(THE DATA)

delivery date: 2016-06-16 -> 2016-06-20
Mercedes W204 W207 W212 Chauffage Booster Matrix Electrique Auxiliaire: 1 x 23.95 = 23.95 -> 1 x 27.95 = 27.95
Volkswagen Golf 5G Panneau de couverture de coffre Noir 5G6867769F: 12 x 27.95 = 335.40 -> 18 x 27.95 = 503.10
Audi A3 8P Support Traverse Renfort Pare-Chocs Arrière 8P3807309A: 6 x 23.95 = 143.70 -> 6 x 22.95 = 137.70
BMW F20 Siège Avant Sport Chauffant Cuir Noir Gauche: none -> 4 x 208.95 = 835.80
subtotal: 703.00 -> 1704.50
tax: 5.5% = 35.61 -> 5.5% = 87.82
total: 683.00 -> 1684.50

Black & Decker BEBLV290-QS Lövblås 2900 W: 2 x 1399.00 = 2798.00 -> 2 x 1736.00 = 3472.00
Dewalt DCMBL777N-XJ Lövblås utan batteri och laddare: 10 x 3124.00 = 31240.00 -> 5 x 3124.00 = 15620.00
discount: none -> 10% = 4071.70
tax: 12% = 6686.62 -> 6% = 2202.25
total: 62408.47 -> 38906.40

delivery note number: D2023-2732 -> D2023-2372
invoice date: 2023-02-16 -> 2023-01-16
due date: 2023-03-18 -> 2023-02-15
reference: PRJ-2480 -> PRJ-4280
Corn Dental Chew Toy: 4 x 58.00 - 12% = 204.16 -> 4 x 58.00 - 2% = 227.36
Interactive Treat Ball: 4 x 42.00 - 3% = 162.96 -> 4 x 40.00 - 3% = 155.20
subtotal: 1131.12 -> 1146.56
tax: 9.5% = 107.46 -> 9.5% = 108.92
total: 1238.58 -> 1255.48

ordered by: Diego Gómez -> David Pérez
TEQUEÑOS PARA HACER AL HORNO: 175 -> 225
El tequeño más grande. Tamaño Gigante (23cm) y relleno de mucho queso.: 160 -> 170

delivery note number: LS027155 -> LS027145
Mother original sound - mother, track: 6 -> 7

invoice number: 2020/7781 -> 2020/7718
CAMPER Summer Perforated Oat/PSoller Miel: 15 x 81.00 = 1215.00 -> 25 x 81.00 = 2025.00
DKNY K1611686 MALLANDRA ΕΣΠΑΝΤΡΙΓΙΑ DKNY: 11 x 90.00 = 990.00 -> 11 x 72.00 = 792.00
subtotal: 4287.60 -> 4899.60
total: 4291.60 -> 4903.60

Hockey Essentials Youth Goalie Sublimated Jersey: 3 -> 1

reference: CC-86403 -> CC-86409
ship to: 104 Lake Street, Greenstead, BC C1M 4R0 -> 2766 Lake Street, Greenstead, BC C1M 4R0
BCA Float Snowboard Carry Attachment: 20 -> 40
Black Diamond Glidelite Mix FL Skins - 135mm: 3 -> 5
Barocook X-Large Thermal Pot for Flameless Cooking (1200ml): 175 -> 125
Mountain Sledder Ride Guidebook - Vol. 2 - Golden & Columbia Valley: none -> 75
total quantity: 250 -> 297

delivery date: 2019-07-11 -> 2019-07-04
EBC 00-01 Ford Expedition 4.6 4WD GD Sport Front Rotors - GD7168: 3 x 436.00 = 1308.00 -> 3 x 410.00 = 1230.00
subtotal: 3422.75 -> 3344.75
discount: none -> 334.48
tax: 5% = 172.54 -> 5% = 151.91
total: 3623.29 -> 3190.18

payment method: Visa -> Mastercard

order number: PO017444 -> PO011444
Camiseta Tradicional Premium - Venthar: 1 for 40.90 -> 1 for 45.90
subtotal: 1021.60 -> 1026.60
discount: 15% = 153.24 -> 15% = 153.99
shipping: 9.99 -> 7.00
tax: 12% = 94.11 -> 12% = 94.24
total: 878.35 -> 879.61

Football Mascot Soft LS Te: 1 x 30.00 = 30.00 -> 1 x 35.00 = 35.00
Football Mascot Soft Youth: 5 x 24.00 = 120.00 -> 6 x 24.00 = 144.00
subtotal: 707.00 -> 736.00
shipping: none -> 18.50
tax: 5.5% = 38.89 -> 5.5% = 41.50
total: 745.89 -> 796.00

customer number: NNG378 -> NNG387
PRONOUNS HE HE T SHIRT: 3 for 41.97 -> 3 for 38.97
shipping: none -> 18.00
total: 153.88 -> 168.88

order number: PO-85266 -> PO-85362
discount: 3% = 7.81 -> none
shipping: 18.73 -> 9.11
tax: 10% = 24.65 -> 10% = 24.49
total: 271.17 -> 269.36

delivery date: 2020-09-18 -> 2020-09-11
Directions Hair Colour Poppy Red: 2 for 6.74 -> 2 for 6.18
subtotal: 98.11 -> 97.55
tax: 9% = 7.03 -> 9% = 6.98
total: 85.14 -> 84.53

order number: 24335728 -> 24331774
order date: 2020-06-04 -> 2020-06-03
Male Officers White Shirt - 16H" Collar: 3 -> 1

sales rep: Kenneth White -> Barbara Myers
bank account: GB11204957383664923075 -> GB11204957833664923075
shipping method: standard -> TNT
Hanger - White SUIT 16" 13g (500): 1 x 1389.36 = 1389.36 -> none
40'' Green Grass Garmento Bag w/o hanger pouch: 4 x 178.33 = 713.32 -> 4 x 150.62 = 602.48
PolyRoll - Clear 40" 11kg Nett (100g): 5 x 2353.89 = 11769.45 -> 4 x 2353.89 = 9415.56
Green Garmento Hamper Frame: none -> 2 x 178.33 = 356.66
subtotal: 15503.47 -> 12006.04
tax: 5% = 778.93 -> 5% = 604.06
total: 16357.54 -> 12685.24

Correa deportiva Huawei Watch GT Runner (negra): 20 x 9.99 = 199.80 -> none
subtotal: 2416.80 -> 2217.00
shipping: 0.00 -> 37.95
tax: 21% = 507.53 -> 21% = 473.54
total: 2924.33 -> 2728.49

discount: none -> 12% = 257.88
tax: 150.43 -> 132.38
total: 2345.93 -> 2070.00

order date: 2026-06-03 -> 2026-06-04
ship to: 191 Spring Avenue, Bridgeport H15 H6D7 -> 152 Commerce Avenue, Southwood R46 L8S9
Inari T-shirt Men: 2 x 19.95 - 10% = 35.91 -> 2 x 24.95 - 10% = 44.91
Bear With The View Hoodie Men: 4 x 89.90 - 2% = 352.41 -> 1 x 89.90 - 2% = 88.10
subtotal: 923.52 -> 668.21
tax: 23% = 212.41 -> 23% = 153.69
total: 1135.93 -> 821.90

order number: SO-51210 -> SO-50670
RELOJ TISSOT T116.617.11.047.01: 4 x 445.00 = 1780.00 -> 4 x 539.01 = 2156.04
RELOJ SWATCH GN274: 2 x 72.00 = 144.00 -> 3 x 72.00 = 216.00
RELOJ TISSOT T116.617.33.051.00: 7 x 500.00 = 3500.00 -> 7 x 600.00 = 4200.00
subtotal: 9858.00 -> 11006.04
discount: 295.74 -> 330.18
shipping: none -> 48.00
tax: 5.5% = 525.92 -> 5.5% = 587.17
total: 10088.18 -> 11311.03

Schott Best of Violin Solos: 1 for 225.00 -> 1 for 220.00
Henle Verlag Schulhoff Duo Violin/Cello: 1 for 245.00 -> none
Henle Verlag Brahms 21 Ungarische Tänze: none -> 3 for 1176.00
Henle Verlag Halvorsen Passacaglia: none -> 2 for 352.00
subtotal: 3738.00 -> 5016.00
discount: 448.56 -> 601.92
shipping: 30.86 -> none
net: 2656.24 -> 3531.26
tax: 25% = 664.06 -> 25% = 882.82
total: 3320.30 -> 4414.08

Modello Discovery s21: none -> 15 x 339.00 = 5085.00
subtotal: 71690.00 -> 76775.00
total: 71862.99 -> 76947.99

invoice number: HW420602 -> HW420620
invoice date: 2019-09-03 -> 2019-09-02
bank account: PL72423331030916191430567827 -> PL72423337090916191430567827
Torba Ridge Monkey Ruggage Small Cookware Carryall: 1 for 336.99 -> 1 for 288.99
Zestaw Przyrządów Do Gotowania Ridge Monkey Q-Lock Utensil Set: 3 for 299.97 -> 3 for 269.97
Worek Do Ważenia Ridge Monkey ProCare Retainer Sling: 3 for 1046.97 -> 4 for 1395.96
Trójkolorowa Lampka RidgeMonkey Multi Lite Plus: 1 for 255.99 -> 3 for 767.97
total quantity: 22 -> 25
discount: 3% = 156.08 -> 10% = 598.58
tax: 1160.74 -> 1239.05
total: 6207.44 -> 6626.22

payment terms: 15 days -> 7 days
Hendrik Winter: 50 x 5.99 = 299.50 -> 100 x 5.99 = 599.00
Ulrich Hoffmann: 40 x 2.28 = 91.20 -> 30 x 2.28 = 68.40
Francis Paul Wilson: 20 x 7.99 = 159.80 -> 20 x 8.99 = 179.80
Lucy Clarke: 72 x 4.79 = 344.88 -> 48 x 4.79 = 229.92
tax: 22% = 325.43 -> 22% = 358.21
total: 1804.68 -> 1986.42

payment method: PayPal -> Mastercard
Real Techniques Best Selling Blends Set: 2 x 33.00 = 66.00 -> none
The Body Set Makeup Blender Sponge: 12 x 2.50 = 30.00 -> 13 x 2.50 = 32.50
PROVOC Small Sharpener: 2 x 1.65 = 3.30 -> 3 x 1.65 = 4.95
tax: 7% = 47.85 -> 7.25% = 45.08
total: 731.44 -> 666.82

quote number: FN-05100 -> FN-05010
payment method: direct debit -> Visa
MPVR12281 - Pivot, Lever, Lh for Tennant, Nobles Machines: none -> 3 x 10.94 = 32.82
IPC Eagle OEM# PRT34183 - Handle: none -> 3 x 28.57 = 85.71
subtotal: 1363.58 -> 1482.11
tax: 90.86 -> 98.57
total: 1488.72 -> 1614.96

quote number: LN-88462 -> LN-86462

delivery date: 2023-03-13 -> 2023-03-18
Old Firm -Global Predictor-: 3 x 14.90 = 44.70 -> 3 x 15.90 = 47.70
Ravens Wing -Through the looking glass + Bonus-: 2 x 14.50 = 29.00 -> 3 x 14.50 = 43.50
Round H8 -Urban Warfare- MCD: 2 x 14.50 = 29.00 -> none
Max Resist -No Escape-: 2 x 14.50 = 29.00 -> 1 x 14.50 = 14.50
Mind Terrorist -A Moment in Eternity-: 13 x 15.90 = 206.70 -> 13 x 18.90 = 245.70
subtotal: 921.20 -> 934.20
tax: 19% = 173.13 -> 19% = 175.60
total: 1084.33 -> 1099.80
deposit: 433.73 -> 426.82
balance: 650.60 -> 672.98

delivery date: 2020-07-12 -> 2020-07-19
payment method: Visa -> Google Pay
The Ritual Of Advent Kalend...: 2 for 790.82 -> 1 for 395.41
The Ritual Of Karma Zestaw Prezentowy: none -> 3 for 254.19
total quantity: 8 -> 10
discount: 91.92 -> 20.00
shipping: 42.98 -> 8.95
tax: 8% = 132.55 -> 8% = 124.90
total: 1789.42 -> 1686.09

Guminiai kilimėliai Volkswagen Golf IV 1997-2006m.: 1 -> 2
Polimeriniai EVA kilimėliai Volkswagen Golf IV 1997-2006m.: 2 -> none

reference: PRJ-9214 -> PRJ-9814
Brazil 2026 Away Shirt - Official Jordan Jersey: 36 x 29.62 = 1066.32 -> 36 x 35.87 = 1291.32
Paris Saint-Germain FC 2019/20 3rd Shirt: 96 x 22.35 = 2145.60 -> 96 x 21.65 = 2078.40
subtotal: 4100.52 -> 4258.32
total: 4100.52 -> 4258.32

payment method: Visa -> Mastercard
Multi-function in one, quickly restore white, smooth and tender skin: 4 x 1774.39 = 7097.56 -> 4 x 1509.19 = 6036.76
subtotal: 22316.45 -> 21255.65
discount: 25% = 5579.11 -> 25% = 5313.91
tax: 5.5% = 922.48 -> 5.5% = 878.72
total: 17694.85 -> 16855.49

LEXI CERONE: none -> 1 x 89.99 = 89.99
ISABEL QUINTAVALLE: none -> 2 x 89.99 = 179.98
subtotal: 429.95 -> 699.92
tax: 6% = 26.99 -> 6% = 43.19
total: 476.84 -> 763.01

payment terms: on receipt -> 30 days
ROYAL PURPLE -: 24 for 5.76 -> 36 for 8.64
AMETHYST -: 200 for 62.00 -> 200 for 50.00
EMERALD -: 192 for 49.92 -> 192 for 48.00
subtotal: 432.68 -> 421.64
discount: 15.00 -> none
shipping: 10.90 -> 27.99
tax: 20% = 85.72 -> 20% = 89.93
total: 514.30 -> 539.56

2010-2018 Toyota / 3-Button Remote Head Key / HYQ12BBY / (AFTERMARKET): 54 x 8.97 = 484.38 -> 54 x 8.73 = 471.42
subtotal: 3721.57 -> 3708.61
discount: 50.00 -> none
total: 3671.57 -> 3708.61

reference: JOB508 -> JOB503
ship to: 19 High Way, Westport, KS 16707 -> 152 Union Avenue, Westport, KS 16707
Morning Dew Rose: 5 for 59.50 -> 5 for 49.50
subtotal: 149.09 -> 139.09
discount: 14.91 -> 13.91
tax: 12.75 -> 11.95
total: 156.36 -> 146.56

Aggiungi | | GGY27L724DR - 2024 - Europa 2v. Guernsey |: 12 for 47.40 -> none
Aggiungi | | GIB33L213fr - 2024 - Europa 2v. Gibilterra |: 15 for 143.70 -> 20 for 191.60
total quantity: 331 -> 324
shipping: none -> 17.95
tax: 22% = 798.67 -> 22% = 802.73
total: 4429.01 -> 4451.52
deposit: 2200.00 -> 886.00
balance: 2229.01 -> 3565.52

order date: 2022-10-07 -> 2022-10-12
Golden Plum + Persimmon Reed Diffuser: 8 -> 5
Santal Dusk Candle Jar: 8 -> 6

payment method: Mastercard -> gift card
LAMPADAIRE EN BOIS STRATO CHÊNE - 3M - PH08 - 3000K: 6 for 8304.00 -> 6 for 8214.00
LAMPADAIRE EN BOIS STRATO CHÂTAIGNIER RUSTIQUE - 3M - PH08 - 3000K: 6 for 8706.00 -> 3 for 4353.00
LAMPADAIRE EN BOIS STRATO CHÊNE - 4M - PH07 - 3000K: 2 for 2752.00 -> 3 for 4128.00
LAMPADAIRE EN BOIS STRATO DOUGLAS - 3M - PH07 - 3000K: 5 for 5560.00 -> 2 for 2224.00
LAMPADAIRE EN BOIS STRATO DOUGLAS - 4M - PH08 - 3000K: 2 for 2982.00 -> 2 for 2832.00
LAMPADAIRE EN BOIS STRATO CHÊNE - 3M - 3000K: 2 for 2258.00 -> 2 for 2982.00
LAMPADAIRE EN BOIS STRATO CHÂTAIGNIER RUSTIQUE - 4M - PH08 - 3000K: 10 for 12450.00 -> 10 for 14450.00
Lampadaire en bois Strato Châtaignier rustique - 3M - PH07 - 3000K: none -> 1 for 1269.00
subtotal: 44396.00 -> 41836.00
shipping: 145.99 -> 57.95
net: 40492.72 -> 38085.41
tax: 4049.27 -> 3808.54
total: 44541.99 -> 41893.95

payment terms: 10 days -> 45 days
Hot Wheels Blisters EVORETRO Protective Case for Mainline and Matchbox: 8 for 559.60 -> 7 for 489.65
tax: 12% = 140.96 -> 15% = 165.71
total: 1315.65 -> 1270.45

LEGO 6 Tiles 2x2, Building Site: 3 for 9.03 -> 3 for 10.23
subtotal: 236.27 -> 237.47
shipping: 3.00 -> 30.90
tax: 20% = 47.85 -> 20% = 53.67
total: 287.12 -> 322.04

(WHAT IS NEEDED) Give back exactly what runs from the first line of the listing above to the line that contains "Volkswagen Golf 5G", keeping both end lines.

(REPLY TO THE EXERCISE)
delivery date: 2016-06-16 -> 2016-06-20
Mercedes W204 W207 W212 Chauffage Booster Matrix Electrique Auxiliaire: 1 x 23.95 = 23.95 -> 1 x 27.95 = 27.95
Volkswagen Golf 5G Panneau de couverture de coffre Noir 5G6867769F: 12 x 27.95 = 335.40 -> 18 x 27.95 = 503.10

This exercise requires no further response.